Aminomethylation of alkenes is a convenient methodology for the synthesis of aliphatic amines. This direction encompasses various methods, mainly allowing functionalization of the CC bond of the molecule with the aminomethyl fragment at one atom and hydrogen or a heteroatom at the other. This paper describes a three-step approach for the aminomethylation of electron-deficient alkenes, facilitating their α,β-difunctionalization and the introduction of two aminomethyl fragments into both positions of the alkene.
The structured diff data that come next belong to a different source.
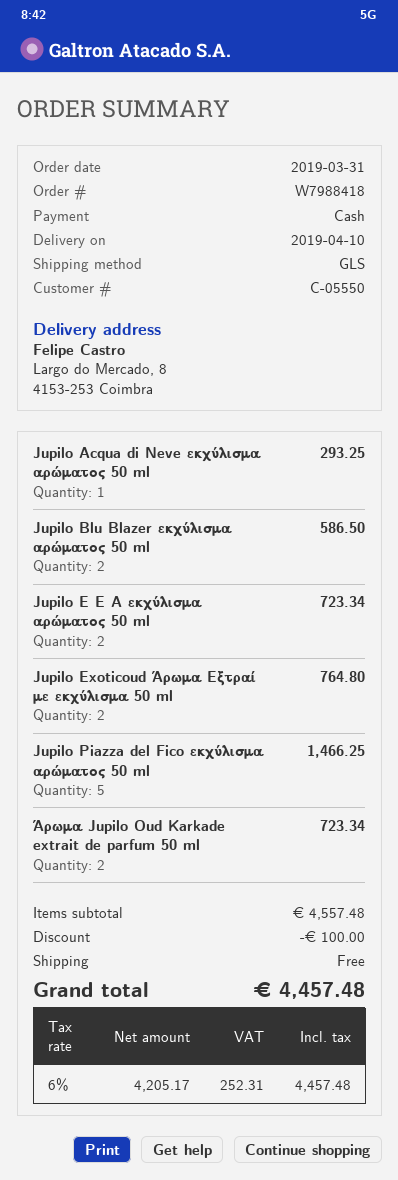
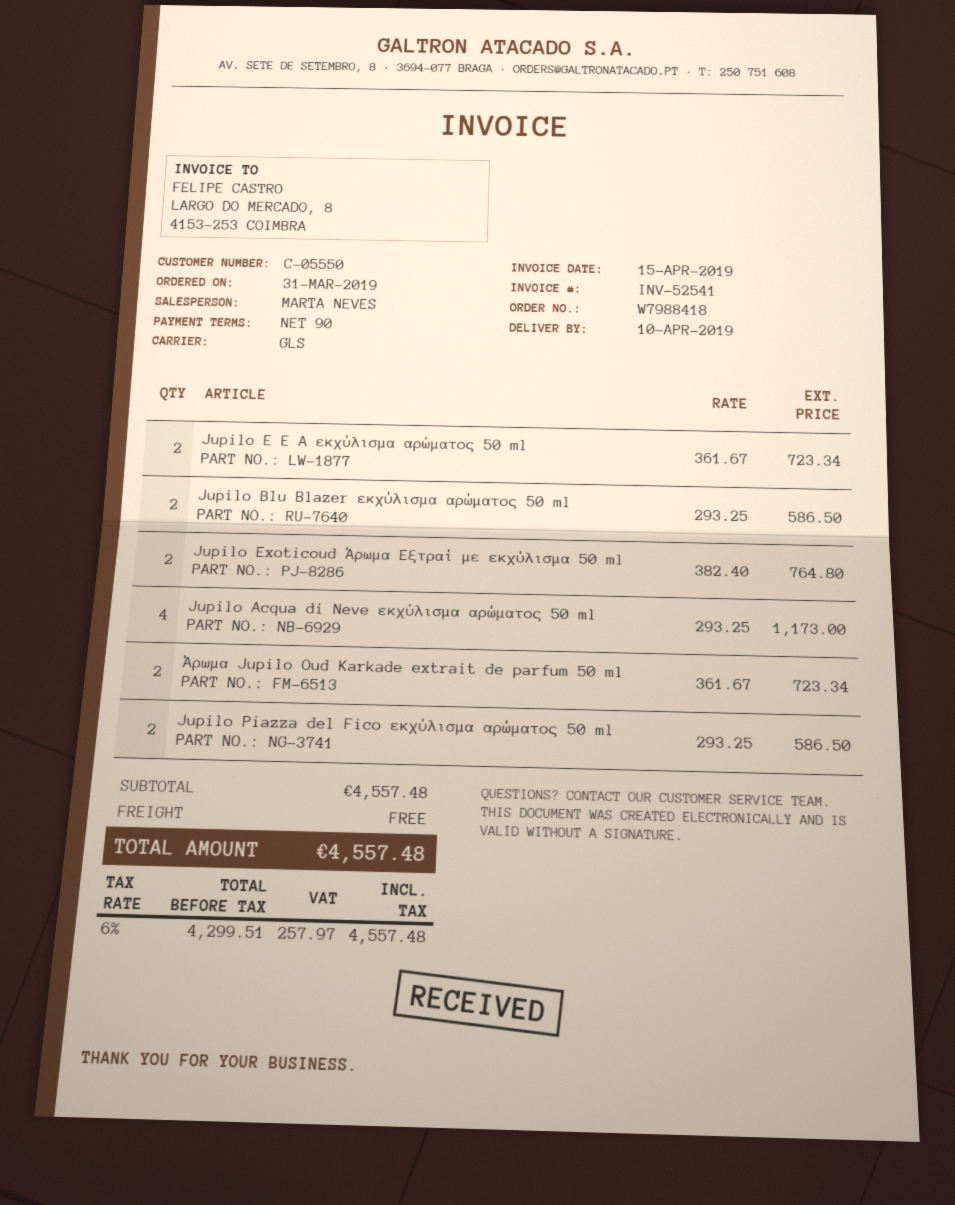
Jupilo Acqua di Neve εκχύλισμα αρώματος 50 ml: 1 for 293.25 -> 4 for 1173.00
Jupilo Piazza del Fico εκχύλισμα αρώματος 50 ml: 5 for 1466.25 -> 2 for 586.50
discount: 100.00 -> none
net: 4205.17 -> 4299.51
tax: 6% = 252.31 -> 6% = 257.97
total: 4457.48 -> 4557.48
The initial [3 + 2]-cycloaddition reaction of the nonstabilized azomethine ylide at the CC double bond of enones and subsequent treatment with alkyl halides lead to the formation of a key intermediate of the process – a quaternary ammonium salt of 3-acylpyrrolidine. Heating of such a salt in a polar solvent in the presence of a nucleophile results in a tandem Hofmann elimination/Michael addition to give 2-heteromethyl-4-aminobutan-1-ones with high diastereoselectivity and good to high overall yields. The proposed method benefits from inexpensive and available reagents, does not require noble metal catalysis and provides opportunities to apply a wide range of nucleophiles and alkyl halogenides, resulting in broad customization of the introduced heteromethyl moieties.